Submit copies of clinical/radiographic images with the biopsy if possible to give the pathologist the ability to correlate clinical, radiographic and histopathologic findings, but do not draw on or circle the lesion on photographs or radiographs – the pathologist will be able to see the abnormality without you pointing it out and possibly distorting the image.

6. Clean the Operative Field

Once you obtain the specimen or remove the entire lesion, irrigate the operative site thoroughly with sterile saline.  Osseous windows should be evaluated with fingers and any sharp edges must be smoothened with the bone file, and the area should be irrigated after using the bone file.

7. Close the Wound

Soft tissue overlying the lesion should be re-approximated.  If you placed a vertical incision, flap closure should begin from the corner of flap.  The flap should not be tightly closed as this will decrease the post-operative swelling and pain.  In selected cases, the wound will not be completely closed (e.g. drain placement, marsupialization technique).

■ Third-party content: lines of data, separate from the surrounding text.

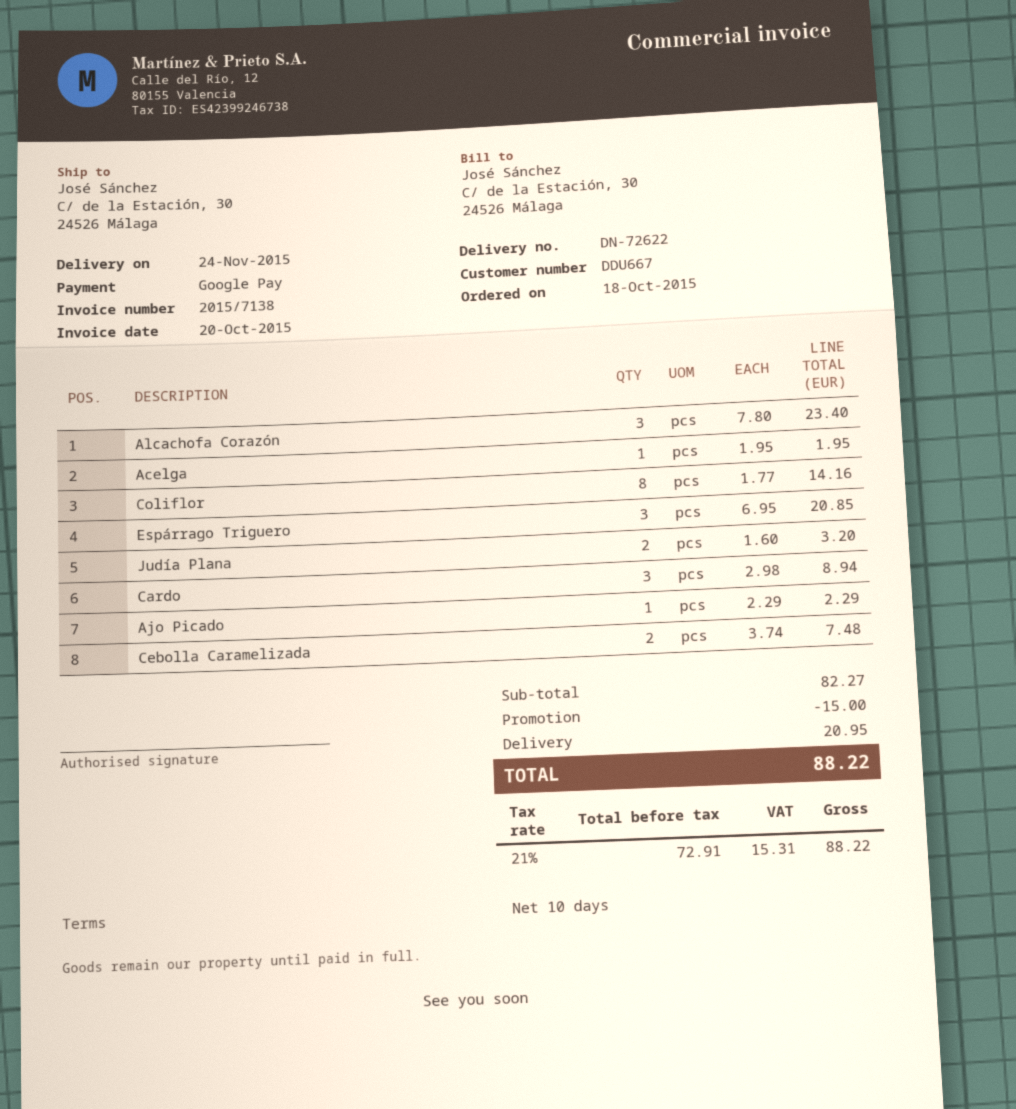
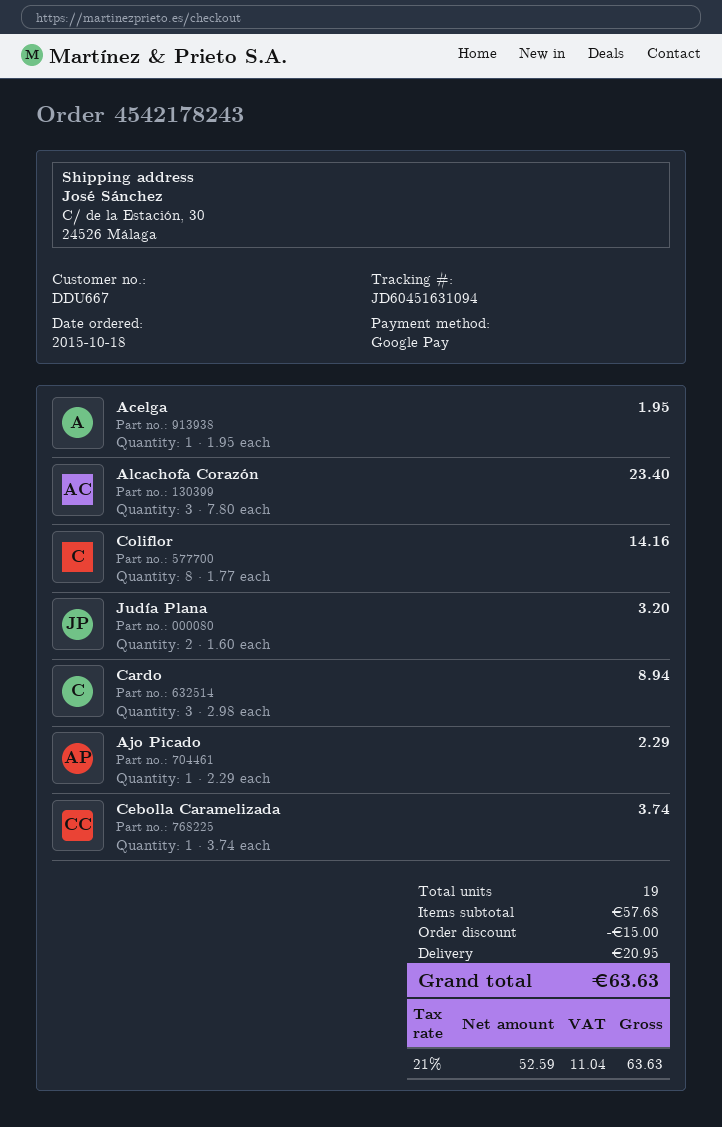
Espárrago Triguero: 3 x 6.95 = 20.85 -> none
Cebolla Caramelizada: 2 x 3.74 = 7.48 -> 1 x 3.74 = 3.74
subtotal: 82.27 -> 57.68
net: 72.91 -> 52.59
tax: 21% = 15.31 -> 21% = 11.04
total: 88.22 -> 63.63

Post-operative Care Instructions

Pain

Prescribe NSAIDs or stronger analgesics (e.g. Vicodin) for hard tissue biopsies, especially when you removed the bone. Patient may also apply ice-packs when the pain is extreme. For any biopsies, it is advisable to instruct the patient to take one tablet of analgesic before the anesthesia wears-off. If you do not hold any analgesics in your office, you should advise the patient to bring in the medication which they usually take when they have pain at the day of biopsy.

Antibiotics

Depending on the extent of the procedure, antibiotics should be prescribed. Antibiotics should be determined by the spectrum of the medication and patient’s allergy history.

Bleeding

Bleeding can occur for a couple of days after the procedure. Instruct the patient to apply direct pressure for 15 minutes using a gauze or tissue to stop bleeding. If it continues to bleed, instruct patient to contact the clinic.

Swelling and Bruising

Swelling will happen as part of the healing process. Educate the patient that peak of swelling is generally 3 to 4 days after the procedure and then it will gradually subside. As the swelling reduces, patient will notice the bruise on the face. Educate the patient that this might have color changes (anywhere from red, purplish-blue, green, brownish-yellow and yellow) and can extend to the neck.

Keep in mind that if you submitted a bone sample, the pathologist generally takes more time to evaluate the specimen.  You should inform this to the patient.  Lastly, for smokers, educate them to stop smoking during the period where tissue is healing.  Especially, smoking habits can complicate healing (e.g. osteitis).